Set i = 0 and j = N – 1 initially.
Iterate until i >= j, and for every pair of i, j, check if their sum is equal to N or not. If so, increase the count of pairs.
Move to the next pair by increasing and decreasing i and j by 1 respectively.
Finally, print the count of pairs obtained.

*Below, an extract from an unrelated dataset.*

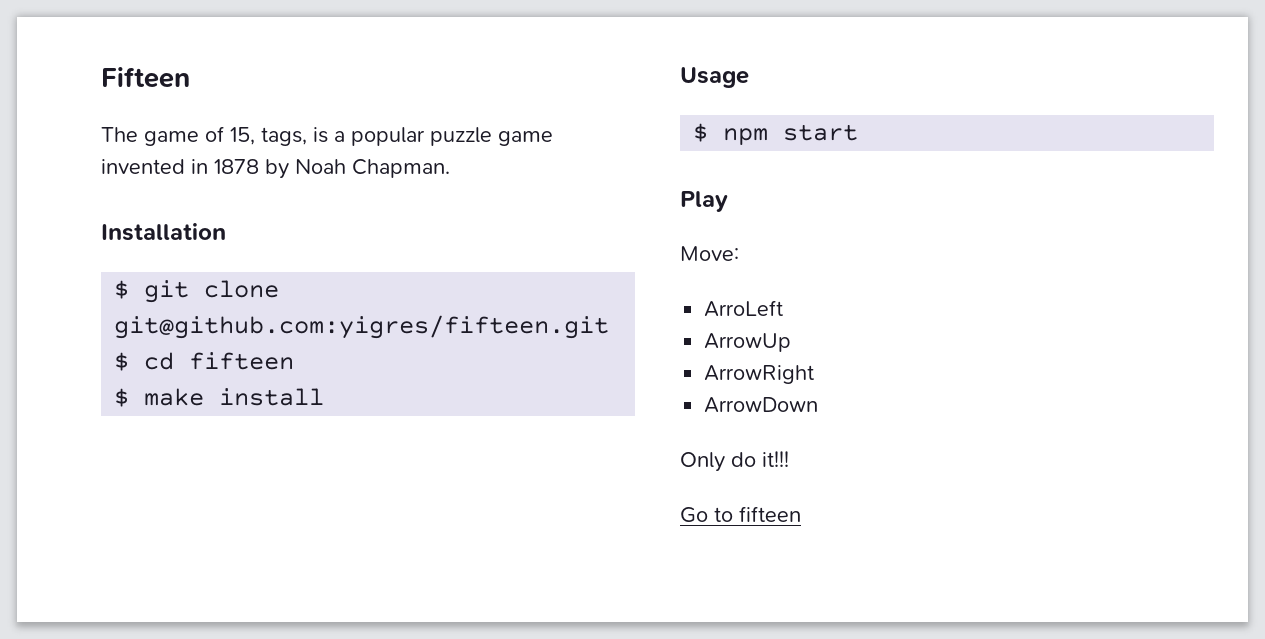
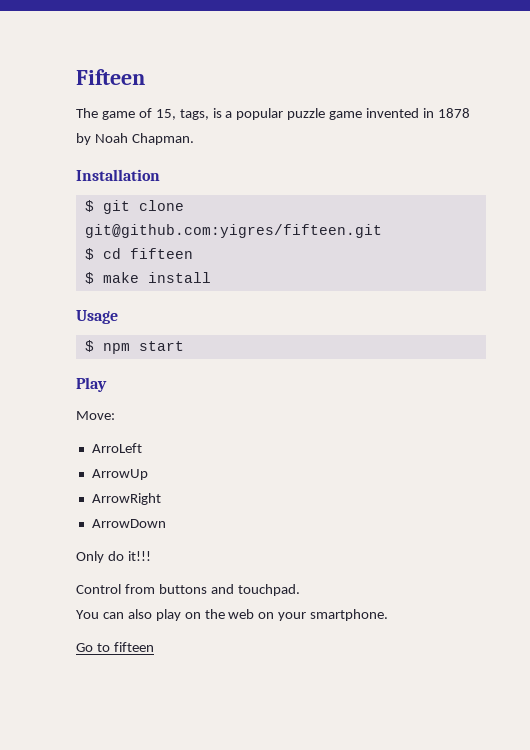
(789, 459) none -> [76,584,300,596] [76,609,389,621] // Control from buttons and touchpad. // You can also play on the web on your smartphone.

Below is the implementation of the above approach:

C++

// C++ Program to implement
// the above approach
#include <iostream>
using namespace std;
 
int numberOfPairs(int n)
{
 
    // Stores the count of
    // pairs
    int count = 0;
    // Set the two pointers
    int i = 1, j = n - 1;
 
    while (i < j) {
 
        // Check if the sum of
        // pairs is equal to N
        if (i + j == n) {
            // Increase the count
            // of pairs
            count++;
        }
 
        // Move to the next pair
        i++;
        j--;
    }
 
    return count;
}
 
// Driver Code
int main()
{
    int n = 8;
    cout << numberOfPairs(n);
    return 0;
}

Java

// Java program for the above approach
import java.io.*;
 
class GFG{
     
// Function to calculate the value of count
public static int numberOfPairs(int n)
{
 
    // Stores the count of pairs
    int count = 0;
 
    // Set the two pointers
    int i = 1, j = n - 1;
 
    while (i < j)
    {
         
        // Check if the sum of
        // pairs is equal to N
        if (i + j == n)
        {
             
            // Increase the count
            // of pairs
            count++;
        }
 
        // Move to the next pair
        i++;
        j--;
    }
    return count;
}
 
// Driver code
public static void main (String[] args)
{
    int n = 8;
     
    System.out.println(numberOfPairs(n));
}
}
 
// This code is contributed by piyush3010 

Python3

# Python3 program for the
# above approach
def numberOfPairs(n):
   
  # Stores the count
  # of pairs
  count = 0
   
  # Set the two pointers
  i = 1
  j = n - 1
 
  while(i < j):
     
    # Check if the sum
    # of pirs is equal to n
    if (i + j) == n:
       
      # Increase the count of pairs
      count += 1
       
      # Move to the next pair
      i += 1
      j -= 1
       
  return count
 
# Driver code
if __name__=='__main__':
   
  n = 8
  print(numberOfPairs(n))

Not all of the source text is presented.